• [Goal of the exercise]: Only some lines are wanted. Transcribe, exactly, the lines below from the line with "Meara Women's 6: 1 for 48.06 -> 1 for 64.35" up to and including the line with "total: 678.20 -> 1800.21".

----- Exercise materials -----

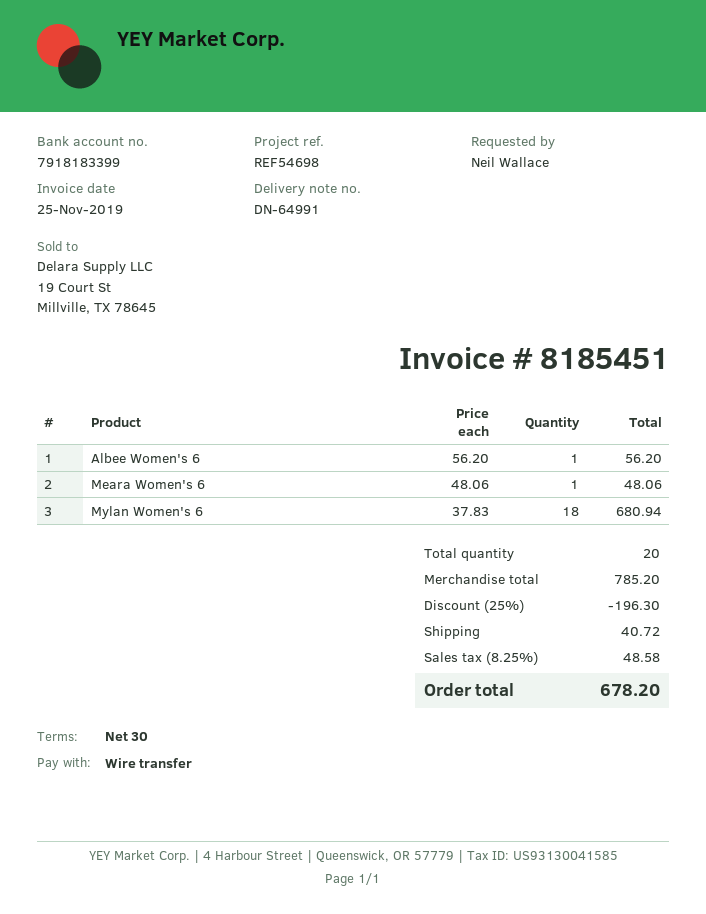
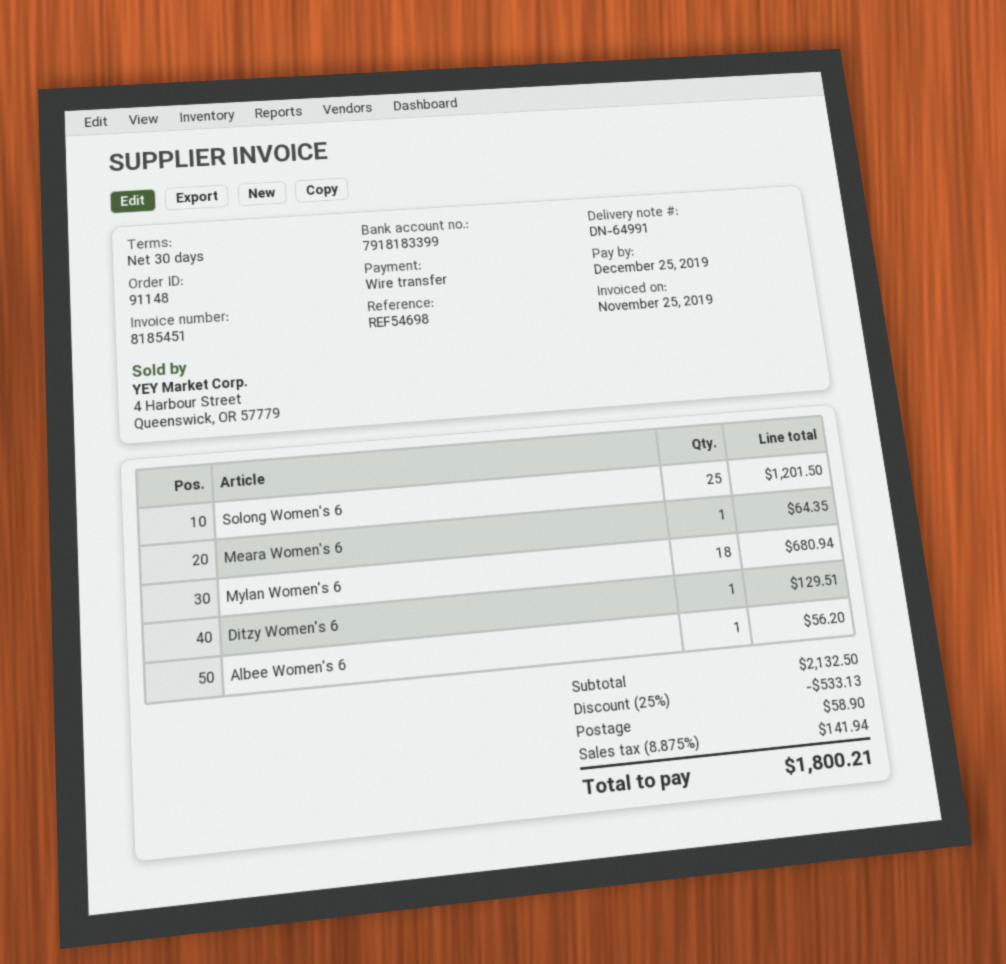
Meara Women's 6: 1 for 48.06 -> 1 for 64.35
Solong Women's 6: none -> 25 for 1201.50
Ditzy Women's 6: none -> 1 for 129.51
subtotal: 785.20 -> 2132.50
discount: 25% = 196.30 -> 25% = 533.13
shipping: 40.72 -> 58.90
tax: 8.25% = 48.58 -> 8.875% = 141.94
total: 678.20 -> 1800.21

-----
----- Exercise materials -----

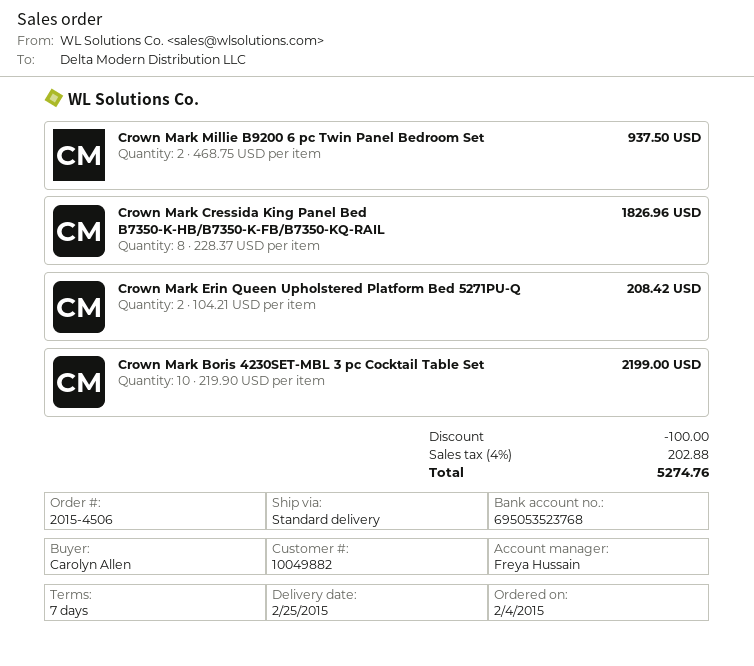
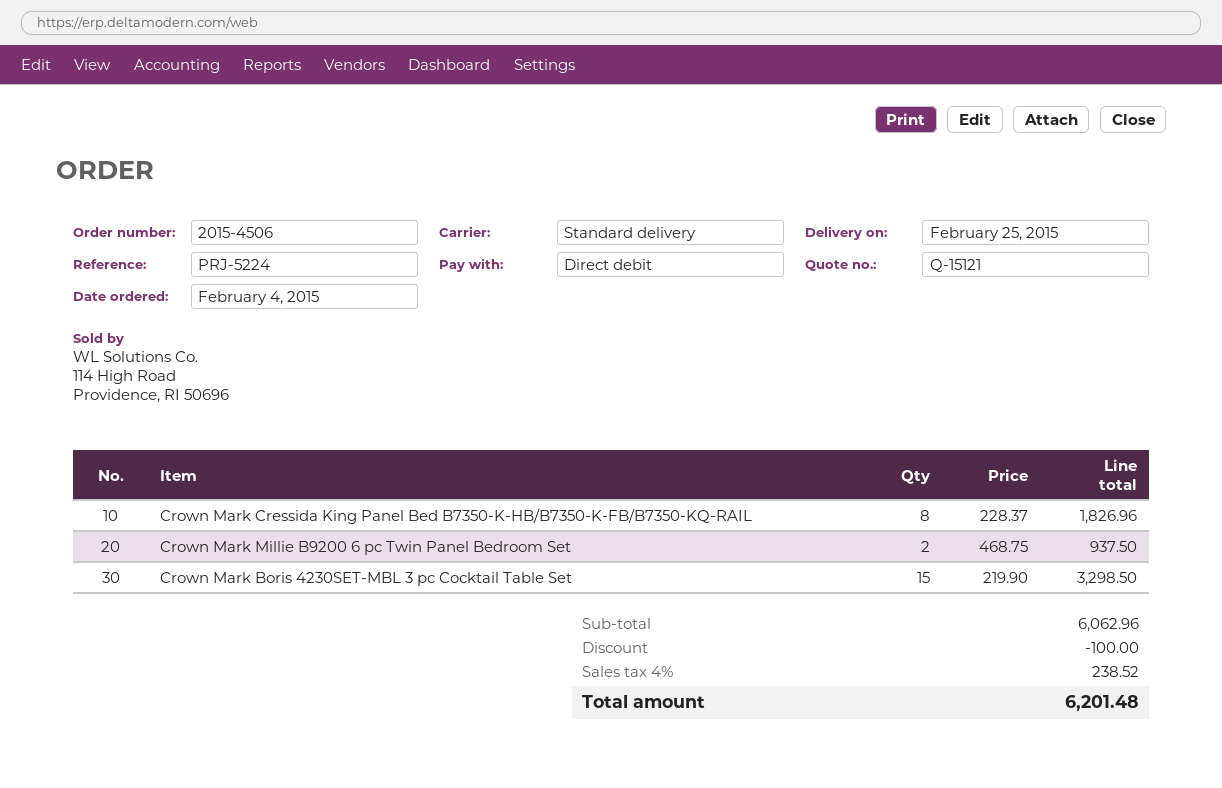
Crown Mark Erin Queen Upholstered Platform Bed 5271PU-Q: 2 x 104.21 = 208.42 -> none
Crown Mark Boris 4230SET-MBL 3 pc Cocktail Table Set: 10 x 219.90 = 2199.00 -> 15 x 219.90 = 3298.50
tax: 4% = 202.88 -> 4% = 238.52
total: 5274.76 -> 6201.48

-----

• [Task solution]:
Meara Women's 6: 1 for 48.06 -> 1 for 64.35
Solong Women's 6: none -> 25 for 1201.50
Ditzy Women's 6: none -> 1 for 129.51
subtotal: 785.20 -> 2132.50
discount: 25% = 196.30 -> 25% = 533.13
shipping: 40.72 -> 58.90
tax: 8.25% = 48.58 -> 8.875% = 141.94
total: 678.20 -> 1800.21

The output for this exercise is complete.